Enneagram Type Two (the Helper)
Enneagram Type Three (the Achiever)
What Each Type Brings to the Relationship
Both Enneagram Twos and Threes are driven by their feelings and emotional needs-although this is not always apparent in the case of Threes. Both are also driven by their need for attention and the desire to be loved-although this is not always apparent in the case of Twos. But for these reasons, both are oriented toward people and toward activities that will place them in the spotlight. This makes the Two/Three couple one of the most interpersonally attractive and impactful pairings possible. Individually and collectively, they are outgoing, sociable, high-spirited, charming, and often physically attractive. Both know how to make a favorable impression on people and to win them over. Each type brings energy, personal and social ambition, the ability to communicate with people and to make others feel like they are the center of attention. Both know how to get people to like them and to rally support to achieve their goals. Twos in particular bring a more personal, individual focus to their interactions with others. They are thoughtful and follow up exchanges with genuine kindness and compassion. Threes bring flexibility, charm, practicality, and a goal-oriented vision for ways the couple can improve. Twos like to feel proud of their loved ones, and Threes want to make their partner proud.
There is also a particular way that this pairing works as a team: Twos like to put the spotlight on others, and Threes like to be in the spotlight. Twos like to be the power behind the throne, and Threes can be happy being the point person for the couple. As long as healthy Threes appreciate the lavish attention of the Two, this arrangement can work well. In a sense, this is almost an ideal political couple—socially adept, energetic, virtually radiating charm and self-confidence, inviting others (by their manner and attractiveness) to join them in some way. Twos and Threes can be dazzling—a couple so widely admired and socially gifted that they become icons for their social sphere and time.
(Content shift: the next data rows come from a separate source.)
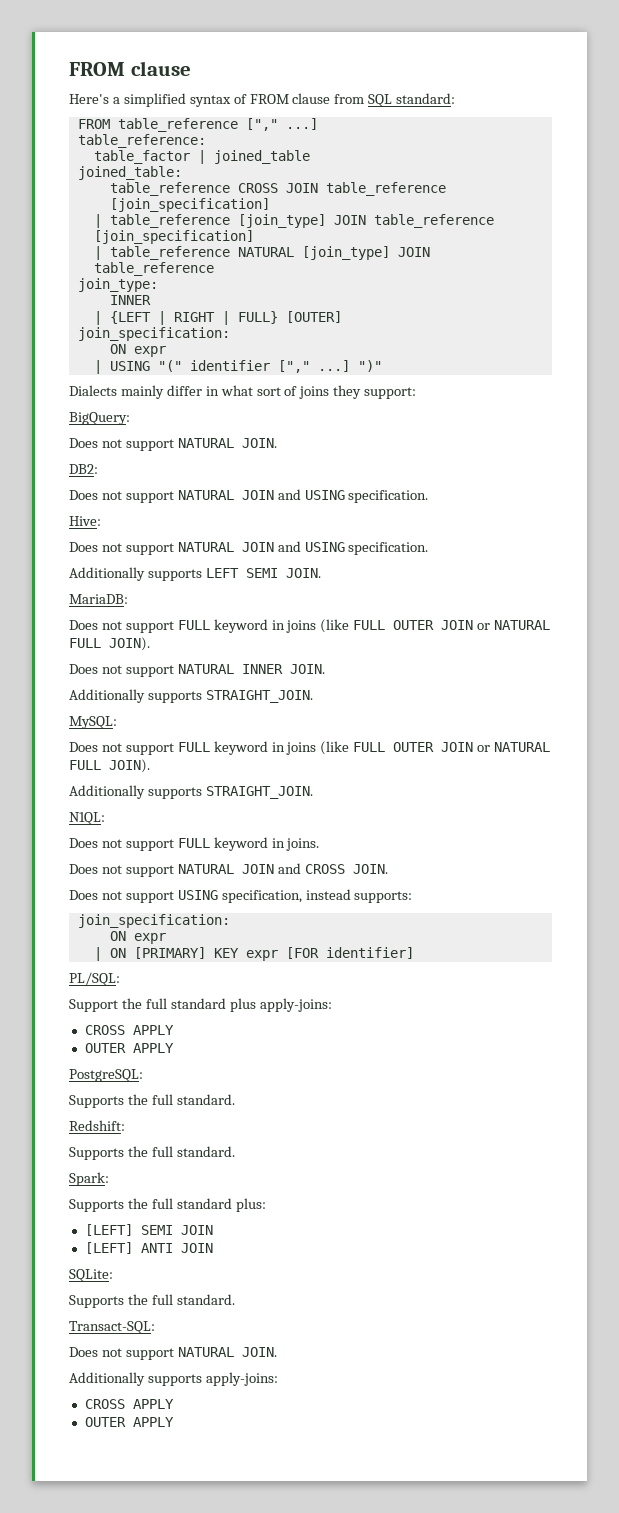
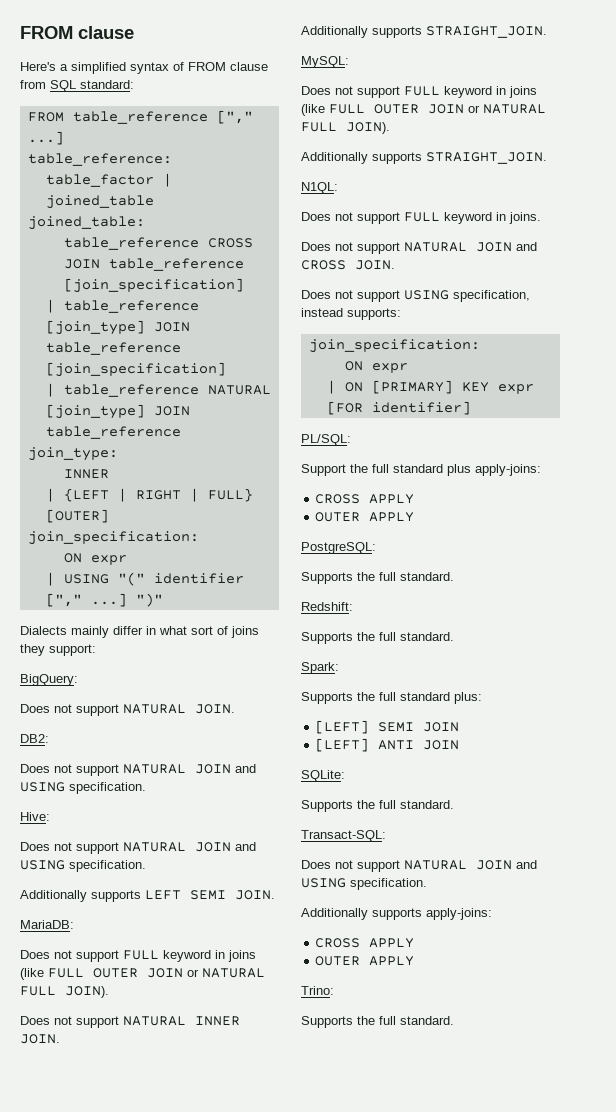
  Transact-SQL:
- Does not support NATURAL JOIN.
+ Does not support NATURAL JOIN and USING specification.
+ Trino:
+ Supports the full standard.

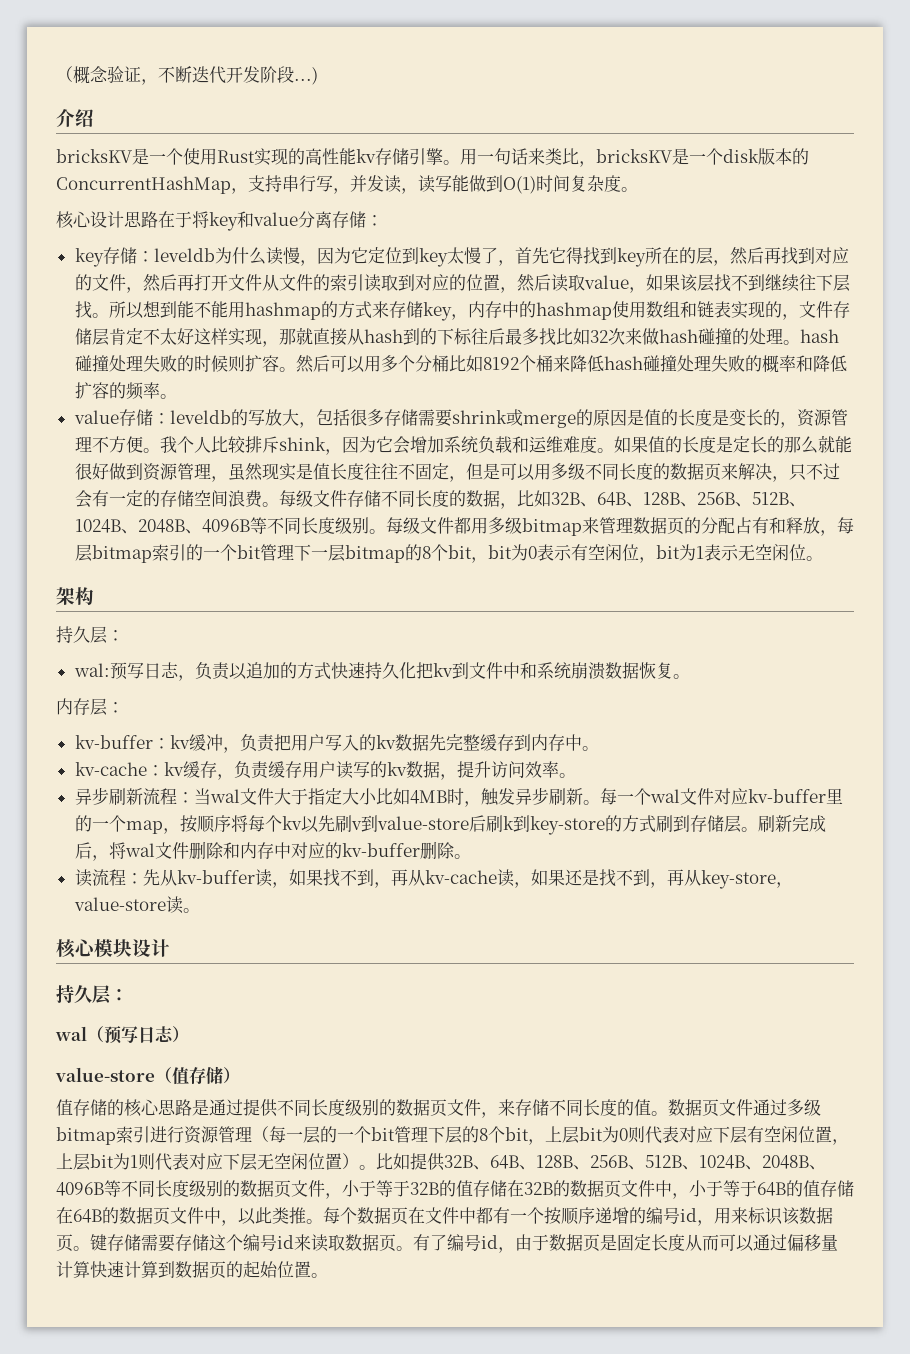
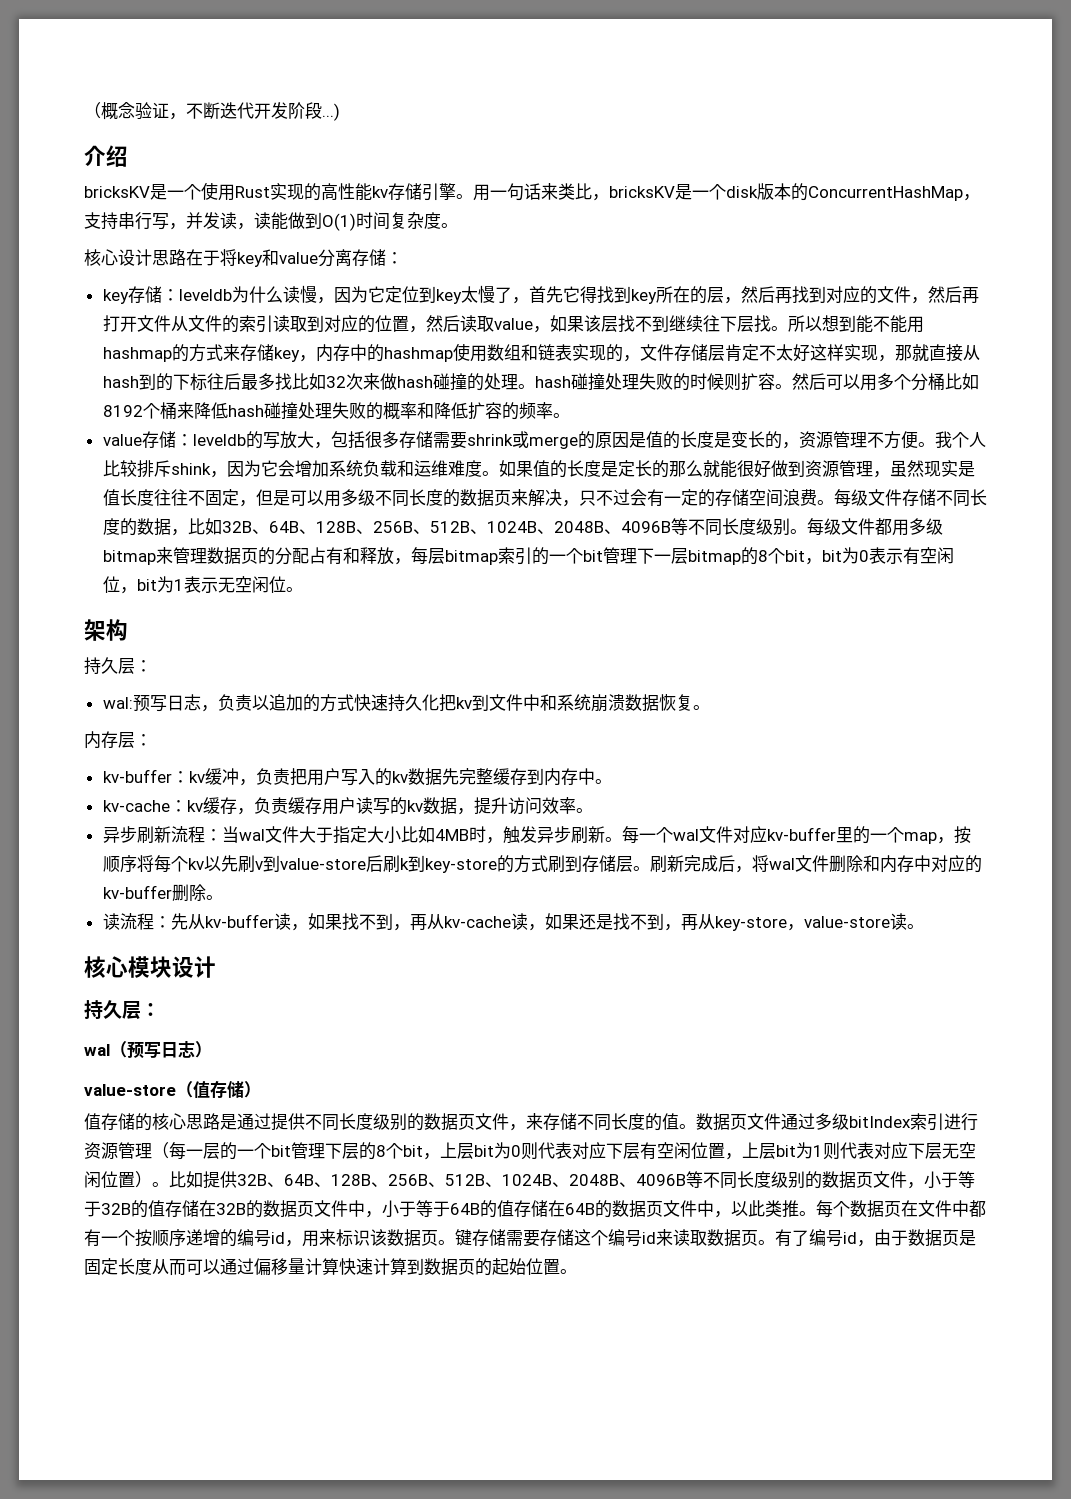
- 用一句话来类比，bricksKV是一个disk版本的ConcurrentHashMap，支持串行写，并发读，读写能做到O(1)时间复杂度。
+ 用一句话来类比，bricksKV是一个disk版本的ConcurrentHashMap，支持串行写，并发读，读能做到O(1)时间复杂度。
- 数据页文件通过多级bitmap索引进行资源管理（每一层的一个bit管理下层的8个bit，上层bit为0则代表对应下层有空闲位置，上层bit为1则代表对应下层无空闲位置）。
+ 数据页文件通过多级bitIndex索引进行资源管理（每一层的一个bit管理下层的8个bit，上层bit为0则代表对应下层有空闲位置，上层bit为1则代表对应下层无空闲位置）。

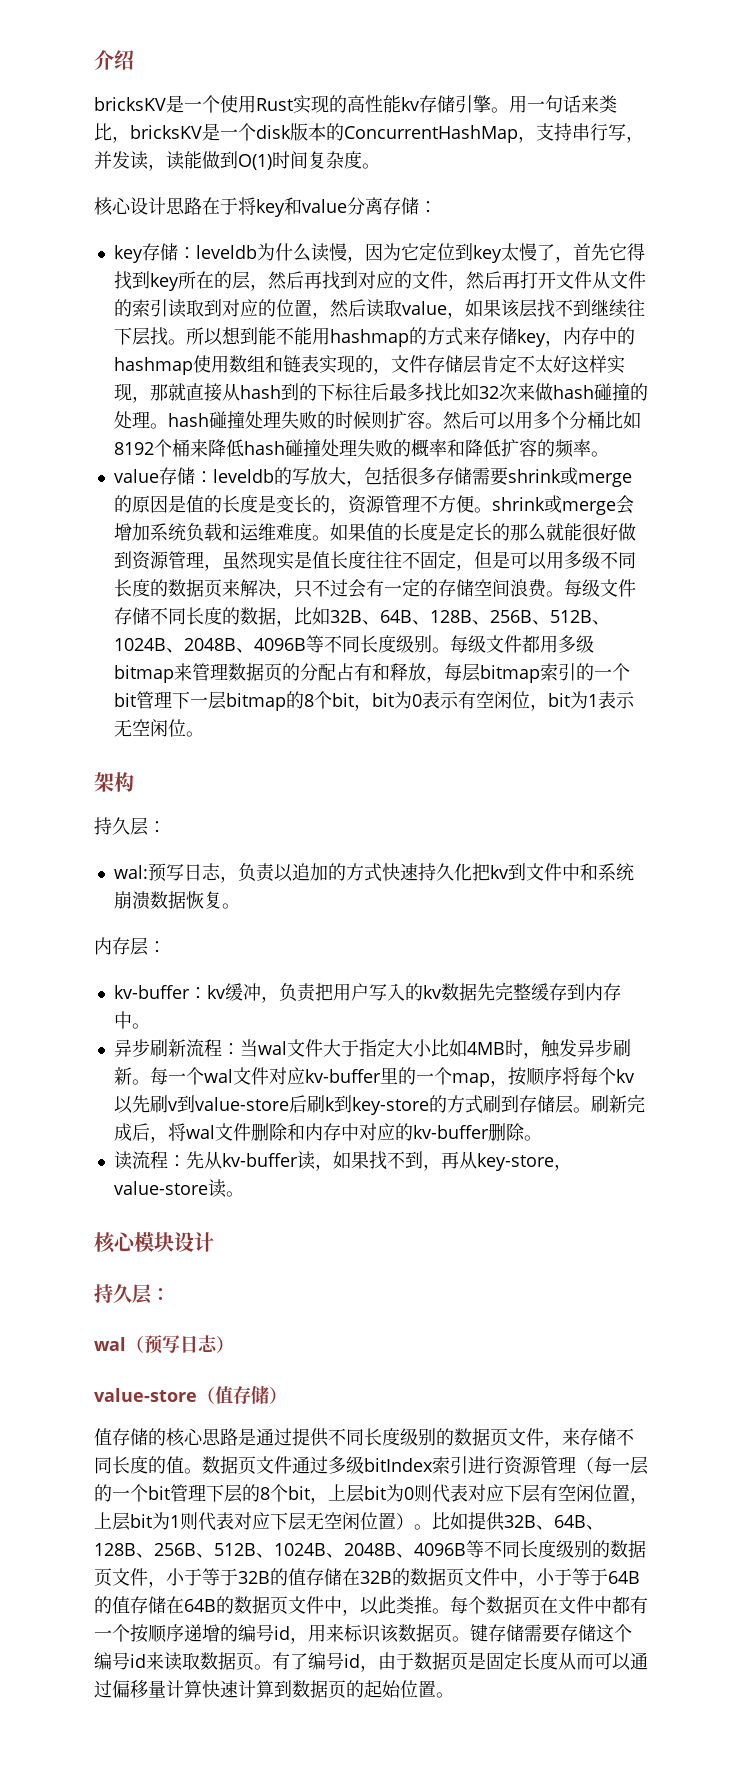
- （概念验证，不断迭代开发阶段...)
- value存储：leveldb的写放大，包括很多存储需要shrink或merge的原因是值的长度是变长的，资源管理不方便。我个人比较排斥shink，因为它会增加系统负载和运维难度。
+ value存储：leveldb的写放大，包括很多存储需要shrink或merge的原因是值的长度是变长的，资源管理不方便。shrink或merge会增加系统负载和运维难度。
- kv-cache：kv缓存，负责缓存用户读写的kv数据，提升访问效率。
- 读流程：先从kv-buffer读，如果找不到，再从kv-cache读，如果还是找不到，再从key-store，value-store读。
+ 读流程：先从kv-buffer读，如果找不到，再从key-store，value-store读。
Potential Trouble Spots or Issues
A couple with such conscious star power also tends to be self-conscious—and even more conscious of each other. Twos get jealous and possessive of Threes. They can fall into a “I made you—you owe me” syndrome, feeling used and unappreciated. For all of their apparent willingness to take second place, Twos want to be recognized privately by their partners and to be made to feel that they are important. But Threes typically find it difficult to thank others for their success or to share the glory. Moreover, Threes may feel that Twos overestimate their contributions: they take credit for too much, sometimes, embarrassingly, in public. As a result, Twos can start to undermine the Three’s confidence to get the Three to feel that he or she depends on the Two. Threes react quickly and strongly to perceived criticism and potential humiliation by distancing themselves—inevitably creating more anxiety and manipulation in the Two, a vicious cycle.
Part of the problem is that both have underlying feelings of shame and vulnerability and they know each other’s weak spots and can play on them when they have to. Furthermore, potential conflicts can arise because neither Twos nor Threes are particularly introspective nor are they very interested in their own underlying motives. They simply assume that they are traveling in the same direction—toward increasing success and social validation-only to realize that they have drifted apart and may actually be at loggerheads with each other. Twos fundamentally feel that Threes put work and career before them, their children and home life, primary values for Twos. They feel that Threes are too focused on success and that they are missing the really valuable things in life. Threes, on the other hand, can feel stifled by the Two’s insistence on the need to spend time together. Threes feel Twos are smothering and emotionally manipulative, making them feel guilty for working hard and making the most of themselves. Intimacy deteriorates into bickering, and what it means to have a successful relationship becomes a real question. Disdain for each other can erupt into open hostilities.